Dell's third-quarter revenue and earnings came in short of the company's original expectations, as it had warned last week.
Third-quarter revenue was US$13.9 billion, as compared to revenue of US$12.5 billion in last year's third quarter. Dell had originally expected revenue between US$14.1 and US$14.4 billion, but in an earnings warning last week the company blamed a slow quarter in its U.S. consumer business and its U.K. operations for dragging down results.
Net income for the quarter was US$606 million, as compared to net income of US$846 million last year. Dell was forced to take a one-time US$442 million charge during this year's quarter to account for a variety of problems, including the costs associated with replacing faulty capacitors on some of its OptiPlex desktops, layoffs in its Texas and U.K. offices, and, perhaps most surprisingly for a company known for its lean direct-selling operation, inventory write-offs.
"If you look at our history, we are not a company that takes charges, and we are not pleased about that," said Kevin Rollins, Dell's chief executive officer, on a conference call following the earnings announcement. He declined to confirm analyst reports that Dell laid off 1,000 employees during the quarter but said that number was "in the ballpark."
Excluding the charge, earnings per share for the quarter were US$0.39, as the company predicted last week. Before the earnings warning, Dell and financial analysts originally predicted earnings per share would fall between US$0.39 and US$0.41.
On a positive note, Dell continued to strengthen its services business, one of the company's top priorities this year. Revenue from services increased by 36 percent to US$1.2 billion in the quarter.
Storage revenue also was up sharply, with an increase of 35 percent compared to last year. However, services and storage make up a relatively small portion of Dell's overall revenue, something the company is trying to change as it grows.
Desktop PCs are still Dell's biggest sellers, and revenue in that category dropped two percent compared to last year. PC buyers are continuing to shift to notebooks, Rollins said. Revenue in Dell's mobility category, which includes notebooks and personal digital assistants, grew by 14 percent.
Last quarter, Dell's PC business suffered as the company sold more PCs than it had expected to at the low end of the market, which is less profitable. The company made steps toward improving that situation in this quarter with the launch of high-end products and services geared around its XPS brand, which should help Dell improve its profit in the coming quarters, Rollins said.
The company's printer business crossed a milestone during the third quarter, becoming slightly profitable on strong sales of ink and toner cartridges, Rollins said. Those profits should increase in the fourth quarter as Dell continues to increase its market share on the enterprise end of the printer market, he said.
Dell's server business saw a 16 percent increase in revenue and a 21 percent increase in shipments during the third quarter. The company is looking forward to the next iteration of Intel Corp.'s dual-core chips, which will introduce new features such as hardware virtualization, new memory technologies and improved I/O technology, Dell said. Those chips will appear in the ninth generation of Dell's server products when they are released in the first half of next year, he said.

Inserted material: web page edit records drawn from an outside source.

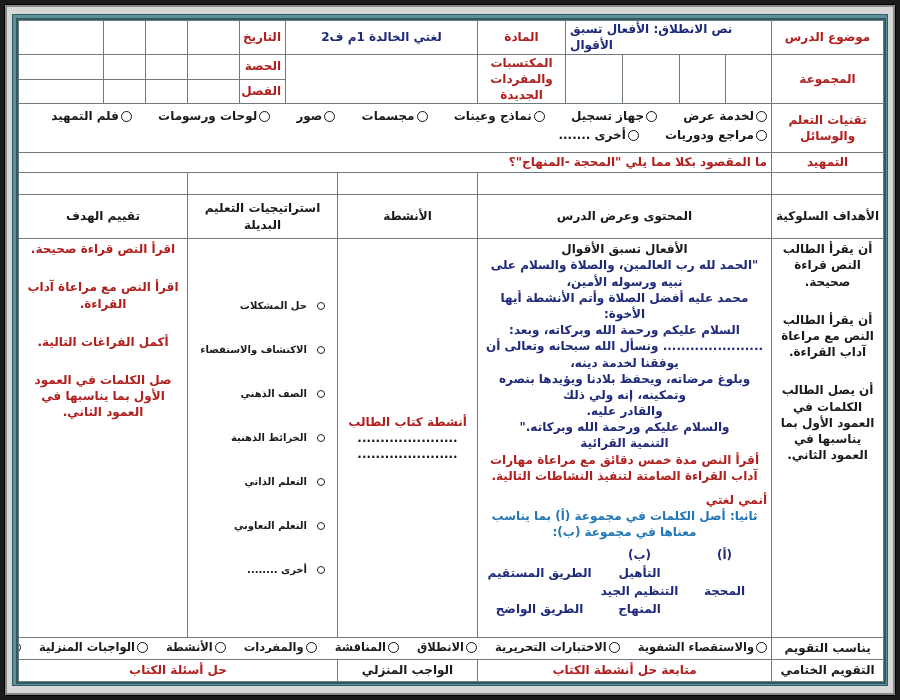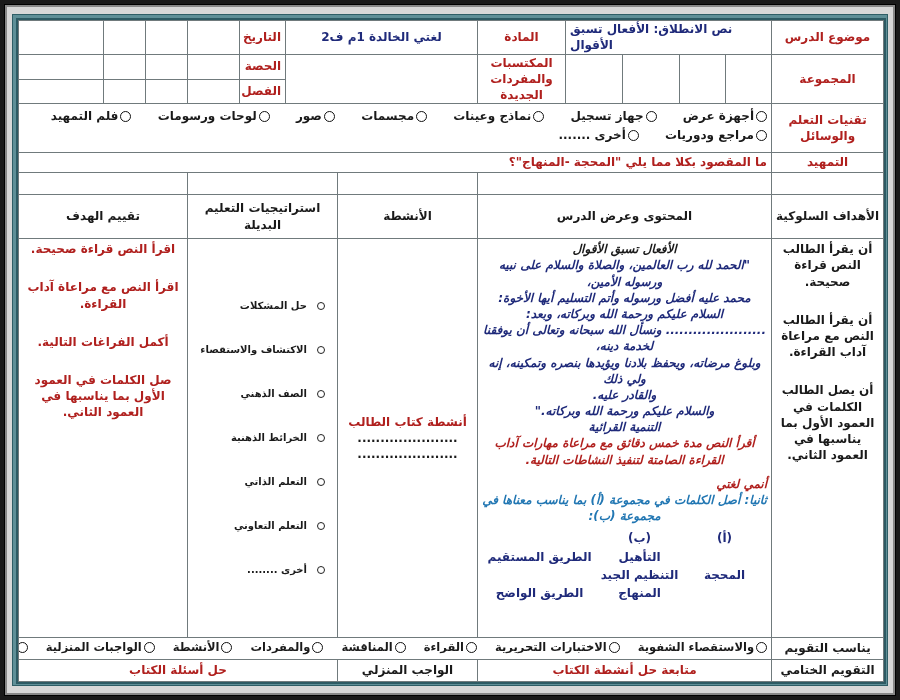--- a/index.html
+++ b/index.html
@@ -30,21 +30,21 @@
   }
   .red { color: #b0201e !important; }
   .navy { color: #1f2a7a !important; }
   .blue { color: #2277b3 !important; }
   .opt { display: inline-block; margin-left: 22px; white-space: nowrap; }
   .circ { display: inline-block; width: 9px; height: 9px; border: 1.5px solid #111; border-radius: 50%; vertical-align: middle; margin-left: 2px; }
   .strat-list { list-style: none; margin: 0; padding: 0 8px 0 0; text-align: right; }
   .strat-list li { height: 44px; line-height: 44px; font-size: 10px; white-space: nowrap; }
   .strat-list li .dot { display: inline-block; width: 6px; height: 6px; border: 1px solid #222; border-radius: 50%; margin-left: 10px; vertical-align: middle; }
   .goal-block { margin: 0 0 22px 0; }
-  .content-box p { margin: 0; font-style: italic; }
+  .content-box p { margin: 0; }
   .match { display: grid; grid-template-columns: 80px 90px 110px; justify-content: center; direction: rtl; row-gap: 2px; }
   .match span { text-align: center; }
 </style>
 </head>
 <body>
 
 <div class="frame-outer"></div>
 <div class="frame-teal"></div>
 <div class="sheet">
 <table class="plan">
@@ -100,21 +100,21 @@
     <td></td>
     <td></td>
     <td></td>
     <td colspan="2"></td>
   </tr>
 
   <tr style="height:48px">
     <td class="red">تقنيات التعلم والوسائل</td>
     <td colspan="15" style="text-align:right; vertical-align:top; padding-top:4px">
       <div>
-        <span class="opt"><span class="circ"></span><span>أجهزة عرض</span></span>
+        <span class="opt"><span class="circ"></span><span>لخدمة عرض</span></span>
         <span class="opt"><span class="circ"></span><span>جهاز تسجيل</span></span>
         <span class="opt"><span class="circ"></span><span>نماذج وعينات</span></span>
         <span class="opt"><span class="circ"></span><span>مجسمات</span></span>
         <span class="opt"><span class="circ"></span><span>صور</span></span>
         <span class="opt"><span class="circ"></span><span>لوحات ورسومات</span></span>
         <span class="opt"><span class="circ"></span><span>فلم التمهيد</span></span>
       </div>
       <div style="margin-top:2px">
         <span class="opt"><span class="circ"></span><span>مراجع ودوريات</span></span>
         <span class="opt"><span class="circ"></span><span>أخرى .......</span></span>
@@ -145,21 +145,21 @@
 
   <tr style="height:396px">
     <td style="vertical-align:top; padding-top:2px">
       <div class="goal-block">أن يقرأ الطالب النص قراءة صحيحة.</div>
       <div class="goal-block">أن يقرأ الطالب النص مع مراعاة آداب القراءة.</div>
       <div class="goal-block">أن يصل الطالب الكلمات في العمود الأول بما يناسبها في العمود الثاني.</div>
     </td>
     <td colspan="6" class="content-box" style="vertical-align:top; padding-top:2px">
       <p>الأفعال تسبق الأقوال</p>
       <p class="navy">"الحمد لله رب العالمين، والصلاة والسلام على نبيه ورسوله الأمين،</p>
-      <p class="navy">محمد عليه أفضل ورسوله وأتم التسليم أيها الأخوة:</p>
+      <p class="navy">محمد عليه أفضل الصلاة وأتم الأنشطة أيها الأخوة:</p>
       <p class="navy">السلام عليكم ورحمة الله وبركاته، وبعد:</p>
       <p class="navy">...................... ونسأل الله سبحانه وتعالى أن يوفقنا لخدمة دينه،</p>
       <p class="navy">وبلوغ مرضاته، ويحفظ بلادنا ويؤيدها بنصره وتمكينه، إنه ولي ذلك</p>
       <p class="navy">والقادر عليه.</p>
       <p class="navy">والسلام عليكم ورحمة الله وبركاته."</p>
       <p class="navy">التنمية القرائية</p>
       <p class="red" style="margin-bottom:8px">أقرأ النص مدة خمس دقائق مع مراعاة مهارات آداب القراءة الصامتة لتنفيذ النشاطات التالية.</p>
       <p class="red" style="text-align:right">أنمي لغتي</p>
       <p class="blue" style="margin-bottom:6px">ثانيا: أصل الكلمات في مجموعة (أ) بما يناسب معناها في مجموعة (ب):</p>
       <div class="match navy">
@@ -199,21 +199,21 @@
       <div class="goal-block">أكمل الفراغات التالية.</div>
       <div class="goal-block">صل الكلمات في العمود الأول بما يناسبها في العمود الثاني.</div>
     </td>
   </tr>
 
   <tr style="height:22px">
     <td>يناسب التقويم</td>
     <td colspan="15" style="text-align:right; white-space:nowrap; font-size:11.5px">
       <span class="opt" style="margin-left:14px"><span class="circ"></span><span>والاستقصاء الشفوية</span></span>
       <span class="opt" style="margin-left:14px"><span class="circ"></span><span>الاختبارات التحريرية</span></span>
-      <span class="opt" style="margin-left:14px"><span class="circ"></span><span>القراءة</span></span>
+      <span class="opt" style="margin-left:14px"><span class="circ"></span><span>الانطلاق</span></span>
       <span class="opt" style="margin-left:14px"><span class="circ"></span><span>المناقشة</span></span>
       <span class="opt" style="margin-left:14px"><span class="circ"></span><span>والمفردات</span></span>
       <span class="opt" style="margin-left:14px"><span class="circ"></span><span>الأنشطة</span></span>
       <span class="opt" style="margin-left:14px"><span class="circ"></span><span>الواجبات المنزلية</span></span>
       <span class="opt" style="margin-left:0"><span class="circ"></span><span>أخرى ....</span></span>
     </td>
   </tr>
 
   <tr style="height:22px">
     <td>التقويم الختامي</td>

The company's fortunes varied in different regions of the world during the third quarter. Revenue from its U.S. consumer business fell two percent compared to last year, but revenue from the Americas region overall increased by 10 percent. In Europe, the Middle East, and Africa, revenue grew 19 percent but operating income fell by five percent.
Coming off an exceptionally strong second quarter in Asia, Dell did not do as well during the third quarter, according to market analyst IDC. The company's market share in Asia, excluding Japan, fell by 1 percentage point from the second quarter to 7.8 percent. However, that figure still represented a 34 percent improvement over the company's market share during the same period last year, it said.
The omission of Japan from these numbers is significant: Historically, Japan has been Dell's biggest market in Asia and the company includes Japanese sales when it breaks out results for Asia.
Revenue in the entire region grew 20 percent compared to last year, Rollins said. In the closely watched Chinese market, revenue grew 29 percent while unit shipments grew 46 percent, he said.
Compared to the second quarter, the third quarter was definitely tougher for Dell in China, said Bryan Ma, associate director of personal systems research at IDC. For example, the company missed out on a couple of major education projects, Ma said.
In addition, the president of Dell's Chinese operations announced his resignation at the end of October. That has led some observers to ask whether his departure was related to the company's performance in China, specifically whether the company is missing out on fast-growing demand for low-end desktop PCs in smaller towns and cities. However, there's little evidence to support that theory.
"Everyone is very focused on the low end, and there is a perception that Dell is missing out," Ma said. However, Dell is more focused now on winning high-end customers that can boost its bottom line rather than on taking market share, he said.
Rollins reiterated the company's commitment to direct selling in China and characterized the departure of Foo Piau Phang as amicable.
Looking ahead to the fourth quarter, Dell expects revenue of US$14.6 billion to US$15 billion. This will cause the company to fall short of the US$60 billion target for annual revenue that it predicted in April, and it raises questions about Dell's stated plans to hit US$80 billion in revenue by 2008 or 2009. On Thursday, Rollins declined to attach a specific timeframe to the US$80 billion goal.